» **Assignment**:
Write out every line below that contains "Cell".

----- Excerpted data

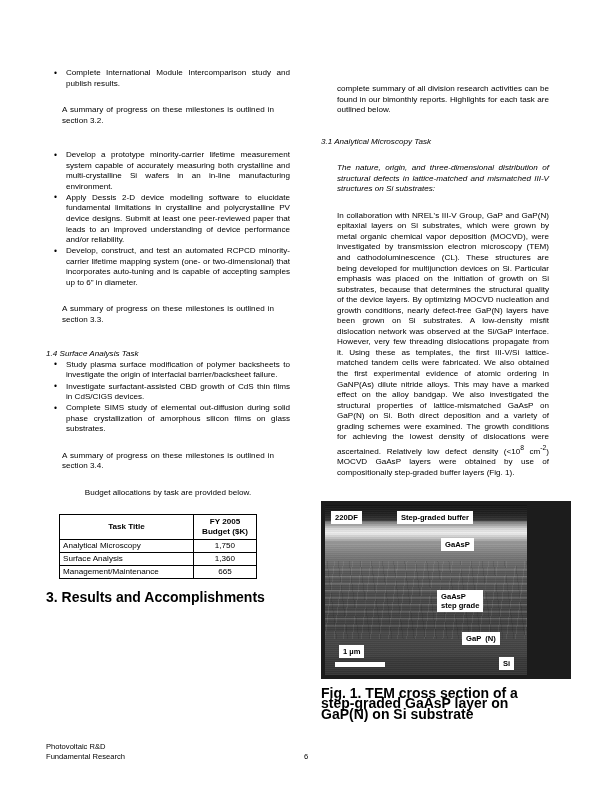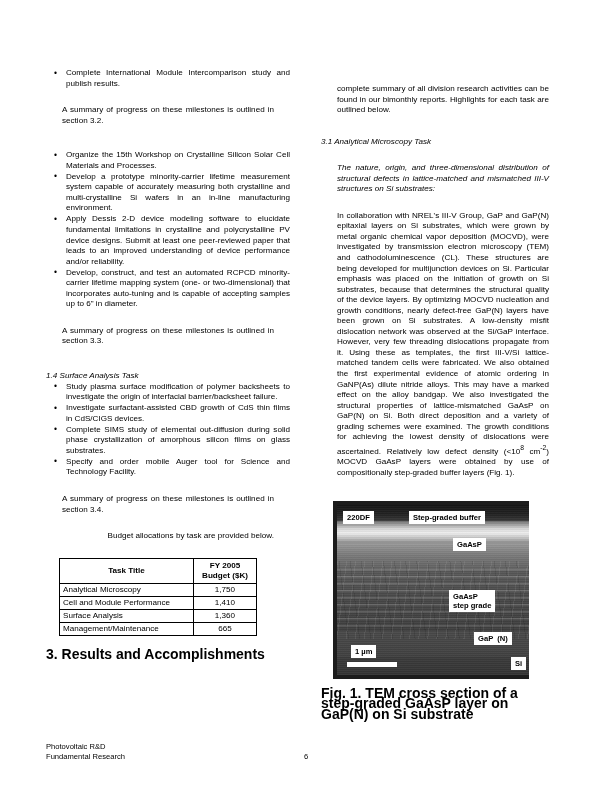--- a/index.html
+++ b/index.html
@@ -27,21 +27,21 @@
     width: 244px;
     font-size: 8.1px;
     line-height: 10.55px;
     text-align: justify;
   }
   .col-left  { left: 46px; }
   .col-right { left: 321px; }
 
   p { margin: 16px; }
   .para { text-align: justify; }
-  .para-last-left { text-align: right; }
+  .para-last-left { text-align: center; }
 
   .spacer-sm { height: 8px; }
   .spacer-xs { height: 5px; }
 
   h2.subhead {
     font-size: 8.1px;
     line-height: 10.55px;
     font-style: italic;
     font-weight: normal;
     margin: 0;
@@ -102,25 +102,24 @@
 
   
   .figure {
     position: absolute;
     left: 321px;
     top: 501px;
     width: 210px;
   }
   .tem {
     position: relative;
-    width: 196px;
+    width: 250px;
     height: 178px;
     background: #1c1c1c;
     overflow: hidden;
-    margin-left: 12px;
   }
   .tem-inner {
     position: absolute;
     left: 4px; top: 4px;
     width: 202px;
     height: 170px;
     overflow: hidden;
     background: #2a2a2a;
   }
   
@@ -241,23 +240,20 @@
       </li>
     </ul>
 
     <p class="para">A summary of progress on these milestones is outlined in section 3.2.</p>
 
     <div class="spacer-sm"></div>
 
 
     <ul class="bullets">
       <li>
-        <span>Organize the 15th Workshop on Crystalline Silicon Solar Cell Materials and Processes.</span>
-      </li>
-      <li>
         <span>Develop a prototype minority-carrier lifetime measurement system capable of accurately measuring both crystalline and multi-crystalline Si wafers in an in-line manufacturing environment.</span>
       </li>
       <li>
         <span>Apply Dessis 2-D device modeling software to elucidate fundamental limitations in crystalline and polycrystalline PV device designs. Submit at least one peer-reviewed paper that leads to an improved understanding of device performance and/or reliability.</span>
       </li>
       <li>
         <span>Develop, construct, and test an automated RCPCD minority-carrier lifetime mapping system (one- or two-dimensional) that incorporates auto-tuning and is capable of accepting samples up to 6" in diameter.</span>
       </li>
     </ul>
 
@@ -269,23 +265,20 @@
 
     <ul class="bullets">
       <li>
         <span>Study plasma surface modification of polymer backsheets to investigate the origin of interfacial barrier/backsheet failure.</span>
       </li>
       <li>
         <span>Investigate surfactant-assisted CBD growth of CdS thin films in CdS/CIGS devices.</span>
       </li>
       <li>
         <span>Complete SIMS study of elemental out-diffusion during solid phase crystallization of amorphous silicon films on glass substrates.</span>
-      </li>
-      <li>
-        <span>Specify and order mobile Auger tool for Science and Technology Facility.</span>
       </li>
     </ul>
 
     <p class="para">A summary of progress on these milestones is outlined in section 3.4.</p>
 
     <div class="table-wrap">
       <p class="para-last-left">Budget allocations by task are provided below.</p>
 
       <table class="budget">
         <colgroup>
@@ -300,24 +293,20 @@
               <span>Budget ($K)</span>
             </th>
           </tr>
         </thead>
         <tbody>
           <tr>
             <td class="name">Analytical Microscopy</td>
             <td class="val">1,750</td>
           </tr>
           <tr>
-            <td class="name">Cell and Module Performance</td>
-            <td class="val">1,410</td>
-          </tr>
-          <tr>
             <td class="name">Surface Analysis</td>
             <td class="val">1,360</td>
           </tr>
           <tr>
             <td class="name">Management/Maintenance</td>
             <td class="val">665</td>
           </tr>
         </tbody>
       </table>
     </div>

----------

» **Exercise response**:
-        <span>Organize the 15th Workshop on Crystalline Silicon Solar Cell Materials and Processes.</span>
-            <td class="name">Cell and Module Performance</td>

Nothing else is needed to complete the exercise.